### [Given records]
════════════════════

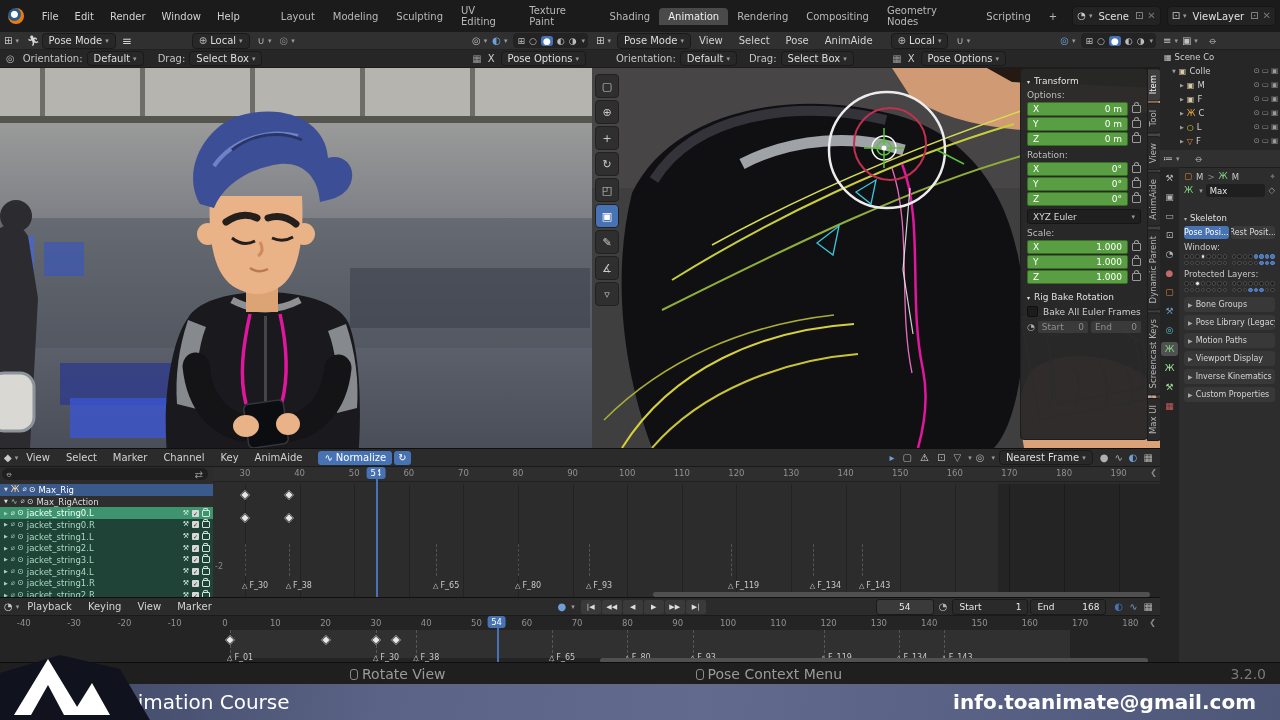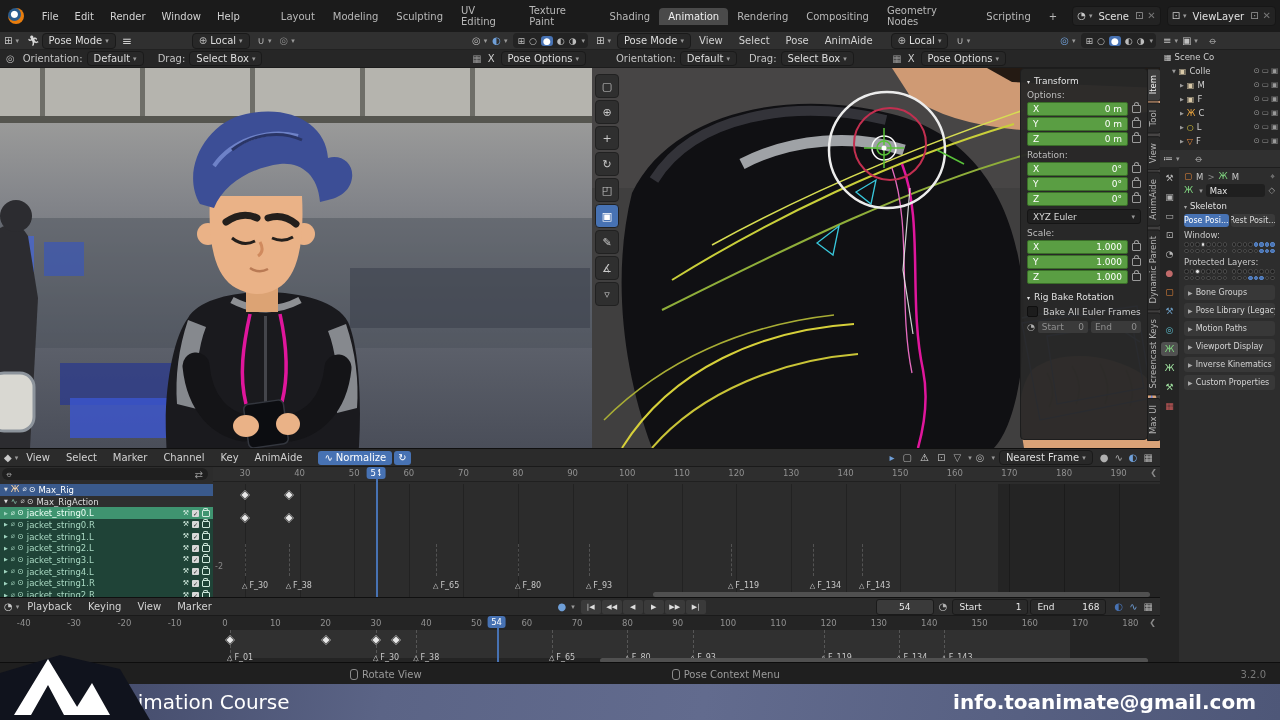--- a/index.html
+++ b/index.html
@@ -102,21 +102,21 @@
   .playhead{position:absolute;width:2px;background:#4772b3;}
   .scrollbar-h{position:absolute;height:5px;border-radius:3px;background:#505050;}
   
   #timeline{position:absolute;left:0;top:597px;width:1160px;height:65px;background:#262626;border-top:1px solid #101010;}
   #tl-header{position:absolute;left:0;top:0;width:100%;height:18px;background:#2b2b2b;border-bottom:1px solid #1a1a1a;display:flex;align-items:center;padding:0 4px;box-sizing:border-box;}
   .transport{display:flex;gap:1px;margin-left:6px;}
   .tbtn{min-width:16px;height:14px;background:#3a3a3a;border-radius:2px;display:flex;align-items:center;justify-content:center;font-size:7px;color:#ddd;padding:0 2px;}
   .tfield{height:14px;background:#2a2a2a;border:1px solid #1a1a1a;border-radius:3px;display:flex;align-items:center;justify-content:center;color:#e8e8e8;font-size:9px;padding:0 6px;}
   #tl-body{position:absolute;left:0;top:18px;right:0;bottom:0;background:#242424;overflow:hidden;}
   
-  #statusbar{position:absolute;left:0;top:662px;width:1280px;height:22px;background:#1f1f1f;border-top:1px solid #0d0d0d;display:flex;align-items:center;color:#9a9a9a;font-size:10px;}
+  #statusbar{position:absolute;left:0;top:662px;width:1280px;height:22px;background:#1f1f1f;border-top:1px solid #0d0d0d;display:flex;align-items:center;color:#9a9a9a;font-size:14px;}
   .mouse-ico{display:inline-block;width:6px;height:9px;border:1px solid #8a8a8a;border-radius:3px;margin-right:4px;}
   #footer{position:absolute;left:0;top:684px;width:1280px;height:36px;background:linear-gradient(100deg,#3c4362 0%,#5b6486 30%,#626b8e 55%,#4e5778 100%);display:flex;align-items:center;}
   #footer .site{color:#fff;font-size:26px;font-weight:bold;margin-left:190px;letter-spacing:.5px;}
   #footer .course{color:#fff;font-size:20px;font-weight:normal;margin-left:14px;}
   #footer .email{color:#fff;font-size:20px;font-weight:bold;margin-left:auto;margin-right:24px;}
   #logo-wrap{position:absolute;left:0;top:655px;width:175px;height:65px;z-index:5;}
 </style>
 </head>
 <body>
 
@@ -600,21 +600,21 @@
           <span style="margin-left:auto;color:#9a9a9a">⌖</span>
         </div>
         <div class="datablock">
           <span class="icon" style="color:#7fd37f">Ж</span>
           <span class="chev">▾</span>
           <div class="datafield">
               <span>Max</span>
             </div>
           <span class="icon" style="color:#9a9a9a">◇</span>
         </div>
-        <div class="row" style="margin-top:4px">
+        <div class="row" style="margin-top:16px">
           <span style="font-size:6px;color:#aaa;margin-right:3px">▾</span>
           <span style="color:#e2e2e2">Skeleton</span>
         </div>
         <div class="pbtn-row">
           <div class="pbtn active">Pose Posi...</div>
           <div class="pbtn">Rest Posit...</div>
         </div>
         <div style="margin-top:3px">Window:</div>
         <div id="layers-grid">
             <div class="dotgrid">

════════════════════

### [Your task]
Copy out all lines above holding "justify".

### [Exercise output]
   .tbtn{min-width:16px;height:14px;background:#3a3a3a;border-radius:2px;display:flex;align-items:center;justify-content:center;font-size:7px;color:#ddd;padding:0 2px;}
   .tfield{height:14px;background:#2a2a2a;border:1px solid #1a1a1a;border-radius:3px;display:flex;align-items:center;justify-content:center;color:#e8e8e8;font-size:9px;padding:0 6px;}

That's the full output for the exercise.